Adenosine-free coronary pressure wire metrics have been proposed to test the functional significance of coronary artery lesions, but it is unexplored whether their diagnostic performance might be altered in patients with diabetes.

Methods

We performed a post-hoc analysis of the CONTRAST study, which prospectively enrolled an international cohort of patients undergoing routine fractional flow reserve (FFR) assessment for standard indications. Paired, repeated measurements of all physiology metrics (Pd/Pa, iFR, contrast-based FFR, and FFR) were made. A central core laboratory analyzed blinded pressure tracings in a standardized fashion.

Results

Of 763 subjects enrolled at 12 international centers, 219 (29%) had diabetes. The two groups were well-balanced for age, clinical presentation (stable or unstable), coronary vessel studied, volume and type of intracoronary contrast, and volume of intracoronary adenosine. A binary threshold of cFFR ≤ 0.83 produced an accuracy superior to both Pd/Pa and iFR when compared with FFR ≤ 0.80 in the absence of significant interaction with diabetes status; indeed, accuracy in subgroups of patients with or without diabetes was similar for cFFR (86.7 vs 85.4% respectively; p = 0.76), iFR (84.2 vs 80.0%, p = 0.29) and Pd/Pa (81.3 vs 78.9%, p = 0.55). There was no significant heterogeneity between patients with or without diabetes in terms of sensitivity and specificity of all metrics. The area under the receiver operating characteristic (ROC) curve was largest for cFFR compared with Pd/Pa and iFR which were equivalent (cFFR 0.961 and 0.928; Pd/Pa 0.916 and 0.870; iFR 0.911 and 0.861 in diabetic and non-diabetic patients respectively).

Conclusions

cFFR provides superior diagnostic performance compared with Pd/Pa or iFR for predicting FFR irrespective of diabetes (clinicaltrials.gov identifier NCT02184117).

Background

Due to its multi-test validation and cost-effective improvement in clinical outcomes demonstrated by multiple randomized trials as well as observational data, physiological assessment of coronary stenoses by fractional flow reserve (FFR) has emerged as the gold standard for making revascularization decisions on stable lesions [1,2,3,4,5]. Importantly, FFR requires hyperemia, but that does add a small cost and risk [1, 6, 7]. Therefore, the CONTRAST (Can cONTrast Injection Better Approximate FFR compAred to Pure reSTing Physiology?) study recently investigated whether contrast medium could provide an easy alternative and inexpensive tool for assessing FFR (namely contrast FFR, cFFR). It demonstrated that cFFR was superior to resting measurements (rest distal pressure [Pd]/aortic pressure [Pa], and the instantaneous wave-free ratio [iFR]) in terms of diagnostic performance to predict FFR [8].

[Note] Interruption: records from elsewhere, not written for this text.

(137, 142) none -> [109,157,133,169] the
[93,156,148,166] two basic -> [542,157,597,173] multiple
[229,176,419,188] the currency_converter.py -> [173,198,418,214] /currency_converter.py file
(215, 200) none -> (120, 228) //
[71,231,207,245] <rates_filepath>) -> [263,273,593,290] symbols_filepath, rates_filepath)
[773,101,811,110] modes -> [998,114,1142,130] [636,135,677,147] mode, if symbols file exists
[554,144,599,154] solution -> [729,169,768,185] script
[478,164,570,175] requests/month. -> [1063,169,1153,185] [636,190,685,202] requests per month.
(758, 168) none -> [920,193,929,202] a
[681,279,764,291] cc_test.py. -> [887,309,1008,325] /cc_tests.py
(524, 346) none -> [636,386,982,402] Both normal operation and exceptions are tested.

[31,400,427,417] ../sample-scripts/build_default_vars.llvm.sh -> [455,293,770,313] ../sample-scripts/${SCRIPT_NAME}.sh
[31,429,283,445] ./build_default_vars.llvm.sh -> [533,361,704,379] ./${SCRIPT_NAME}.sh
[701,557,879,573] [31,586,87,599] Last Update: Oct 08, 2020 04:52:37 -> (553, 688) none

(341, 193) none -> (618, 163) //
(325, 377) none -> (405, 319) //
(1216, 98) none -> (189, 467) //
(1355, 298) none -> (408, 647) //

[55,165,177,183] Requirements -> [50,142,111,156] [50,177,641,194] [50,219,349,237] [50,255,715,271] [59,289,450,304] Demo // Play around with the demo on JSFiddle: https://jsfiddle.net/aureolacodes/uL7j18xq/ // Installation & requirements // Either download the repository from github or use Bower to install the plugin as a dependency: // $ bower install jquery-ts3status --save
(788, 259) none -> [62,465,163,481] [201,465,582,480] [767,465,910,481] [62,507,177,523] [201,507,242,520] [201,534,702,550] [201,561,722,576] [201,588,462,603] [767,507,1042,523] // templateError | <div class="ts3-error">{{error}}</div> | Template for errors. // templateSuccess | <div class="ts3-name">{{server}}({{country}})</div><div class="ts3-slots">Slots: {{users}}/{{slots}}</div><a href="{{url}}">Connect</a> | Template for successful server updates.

Diabetes mellitus increases cardiovascular risk, which has been attributed mainly to its detrimental effects on vascular function [9,10,11,12,13]. Before contributing to the development of structural vascular changes or significant coronary artery disease (CAD), diabetes impairs endothelial function leading to microvascular dysfunction [12,13,14,15,16,17,18]. Even in diabetic patients without additional cardiac risk factors, endothelial dysfunction has been demonstrated and explained by associated autonomic dysfunction, chronic hyperglycemia, and insulin resistance.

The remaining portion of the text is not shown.